--- START ---

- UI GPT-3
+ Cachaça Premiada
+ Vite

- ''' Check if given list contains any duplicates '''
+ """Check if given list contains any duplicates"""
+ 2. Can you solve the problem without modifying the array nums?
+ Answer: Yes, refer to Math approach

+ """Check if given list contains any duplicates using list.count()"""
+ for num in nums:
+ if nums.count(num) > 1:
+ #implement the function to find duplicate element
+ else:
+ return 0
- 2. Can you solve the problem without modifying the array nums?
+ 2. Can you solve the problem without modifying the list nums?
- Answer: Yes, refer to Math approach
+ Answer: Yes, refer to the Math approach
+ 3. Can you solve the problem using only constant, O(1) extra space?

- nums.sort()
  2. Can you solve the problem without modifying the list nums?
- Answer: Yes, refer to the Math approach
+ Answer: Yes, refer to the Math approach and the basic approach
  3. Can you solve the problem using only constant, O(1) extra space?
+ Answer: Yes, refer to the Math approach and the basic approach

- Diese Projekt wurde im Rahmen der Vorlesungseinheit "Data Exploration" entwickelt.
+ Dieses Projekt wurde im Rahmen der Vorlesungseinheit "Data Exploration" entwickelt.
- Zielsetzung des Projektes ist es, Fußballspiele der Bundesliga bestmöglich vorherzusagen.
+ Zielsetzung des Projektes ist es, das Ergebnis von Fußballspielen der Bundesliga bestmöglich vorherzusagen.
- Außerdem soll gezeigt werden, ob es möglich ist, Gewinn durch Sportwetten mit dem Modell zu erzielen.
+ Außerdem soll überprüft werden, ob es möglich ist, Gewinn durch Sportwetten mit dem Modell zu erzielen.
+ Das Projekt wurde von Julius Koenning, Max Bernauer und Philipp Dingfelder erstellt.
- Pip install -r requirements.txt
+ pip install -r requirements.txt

--- END ---

What this task involves: Word for word, copy the listing above in its entirety.

Task output:
- UI GPT-3
+ Cachaça Premiada
+ Vite

- ''' Check if given list contains any duplicates '''
+ """Check if given list contains any duplicates"""
+ 2. Can you solve the problem without modifying the array nums?
+ Answer: Yes, refer to Math approach

+ """Check if given list contains any duplicates using list.count()"""
+ for num in nums:
+ if nums.count(num) > 1:
+ #implement the function to find duplicate element
+ else:
+ return 0
- 2. Can you solve the problem without modifying the array nums?
+ 2. Can you solve the problem without modifying the list nums?
- Answer: Yes, refer to Math approach
+ Answer: Yes, refer to the Math approach
+ 3. Can you solve the problem using only constant, O(1) extra space?

- nums.sort()
  2. Can you solve the problem without modifying the list nums?
- Answer: Yes, refer to the Math approach
+ Answer: Yes, refer to the Math approach and the basic approach
  3. Can you solve the problem using only constant, O(1) extra space?
+ Answer: Yes, refer to the Math approach and the basic approach

- Diese Projekt wurde im Rahmen der Vorlesungseinheit "Data Exploration" entwickelt.
+ Dieses Projekt wurde im Rahmen der Vorlesungseinheit "Data Exploration" entwickelt.
- Zielsetzung des Projektes ist es, Fußballspiele der Bundesliga bestmöglich vorherzusagen.
+ Zielsetzung des Projektes ist es, das Ergebnis von Fußballspielen der Bundesliga bestmöglich vorherzusagen.
- Außerdem soll gezeigt werden, ob es möglich ist, Gewinn durch Sportwetten mit dem Modell zu erzielen.
+ Außerdem soll überprüft werden, ob es möglich ist, Gewinn durch Sportwetten mit dem Modell zu erzielen.
+ Das Projekt wurde von Julius Koenning, Max Bernauer und Philipp Dingfelder erstellt.
- Pip install -r requirements.txt
+ pip install -r requirements.txt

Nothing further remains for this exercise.